Los números se le iban complicando al ruso con el tiempo las hijas se van de sirvientas para el pueblo y los varones, los hijos chicos que crecen empezaron a hacer nido por ahí y se fueron a trabajar de peones en la vía y el viejo tenía que tomar peones y pagarlos ya el presupuesto no le daba.
Le puso precio al campo y por ser lindero aunque estaba un poco alto servía igual.

Siempre lo lindero es más caro, pero conviene pagarlo un poco más para evitar que se meta otro desconocido y complique la existencia a los vecinos.
Se transó un precio y un par de cosechas a levantar y ahí se cerró el negocio.
La profesión de escribano tiene muchas formalidades que cumplir que no necesariamente hay que cumplirlas, claro está, que son frases que vienen del derecho hispánico.

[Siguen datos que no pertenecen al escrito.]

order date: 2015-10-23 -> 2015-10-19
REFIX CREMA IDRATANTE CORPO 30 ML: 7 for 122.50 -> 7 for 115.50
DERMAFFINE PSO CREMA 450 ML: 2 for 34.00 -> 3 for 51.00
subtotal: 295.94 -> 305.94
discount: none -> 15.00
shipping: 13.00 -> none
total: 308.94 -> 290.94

Por ejemplo, hay una que dice que “los vendedores se obligan al saneamiento” y a uno lo miran como diciendo que está hablando este pavote si el pozo negro tiene un robador que no lo deja llenarse.
Claro que ese saneamiento no tiene nada que ver con las aguas servidas sino que se refiere a que se obliga a que los títulos sean buenos y que no tengan vicios ocultos.
Hay otra frase que dice “y en señal de tradición” y para el que no sabe es como el que no ve, esa tradición no es un pericón, ni un cielito, ni partidos tradicionales, no botas ni culeros, sino que consiste en que una vez vendido permitirle al otro ocupar el bien con ánimo de dueño.
Para describir un campo o solar hay que poner todas las medidas, la orientación de las mismas, puede llevar páginas enteras.
En el medio rural el dueño del campo siempre habla en cuadras y los planos en hectáreas.

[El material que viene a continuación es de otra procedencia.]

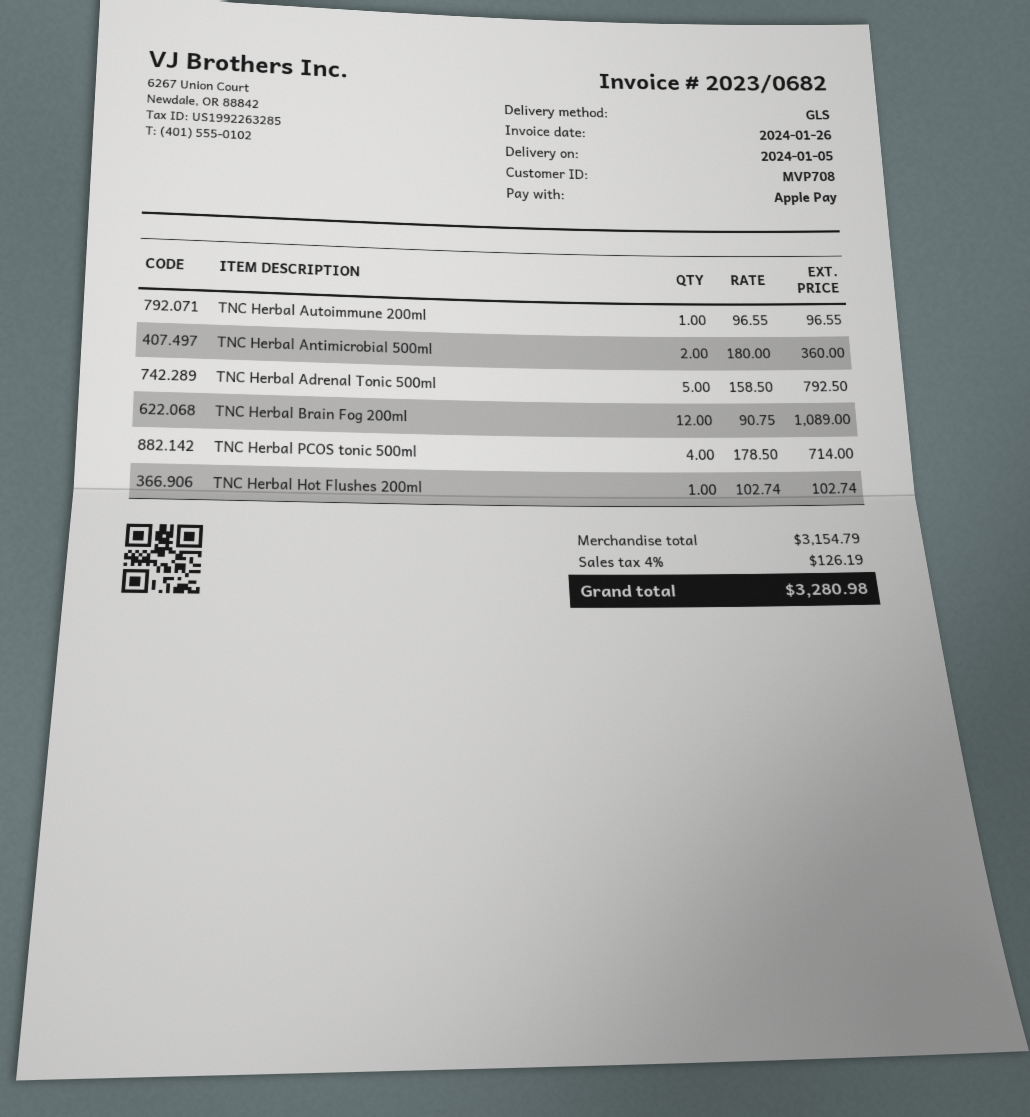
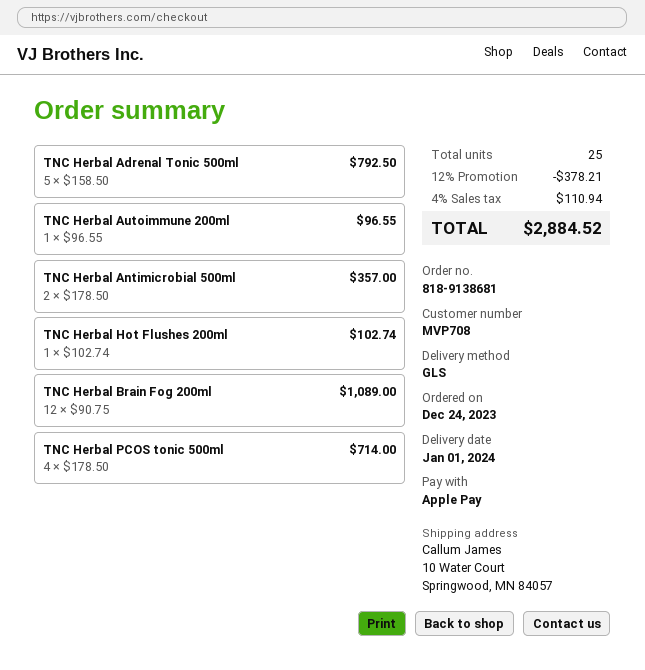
delivery date: 2024-01-05 -> 2024-01-01
TNC Herbal Antimicrobial 500ml: 2 x 180.00 = 360.00 -> 2 x 178.50 = 357.00
discount: none -> 12% = 378.21
tax: 4% = 126.19 -> 4% = 110.94
total: 3280.98 -> 2884.52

El precio siempre se habla en tanto la cuadra y el campo para el vendedor tiene tantas cuadras.
Cuando uno agarra el plano y conviertelas hectáreas en cuadras siempre le cantaron una cuantas cuadras demás y en el precio pesan.
Aclaro que esto no es una lección de derecho notarial sino en pocas cosas explicar lo que puede ser tomado por gente que no está en la cosa, en un sentido que no tiene absolutamente anda que ver con el papel que va a firmar.
Como durante muchos años trabajé tanto en el medio rural como en el urbano, uno tiene que ir acomodando el cuerpo de acuerdo al lugar donde está trabajando.
El ruso vino con su mujer a firmar y con su escribano, uno que yo conocía y también le conocía las mañas, pero me daba más tranquilidad porque lo que yo hiciera, contaría con el aval de mi colega y evitaría cualquier malentendido.
Agarré y le expliqué al ruso el precio es este y le di un cheque para el Banco República y el campo es aquel que está ahí, señalándolo por la ventana.
Luego leí todo lo que el ruso no entendió, pero su escribano si.
Cuando terminé dijo el escribano del ruso a las risas, vos estás en la justa, la escritura la explicas y la gente sabe lo que está firmando y luego la lees para cumplir con la ley.

Después de la lectura se firmó y el escribano, mi patrón autorizó la escritura, o sea la firmó él.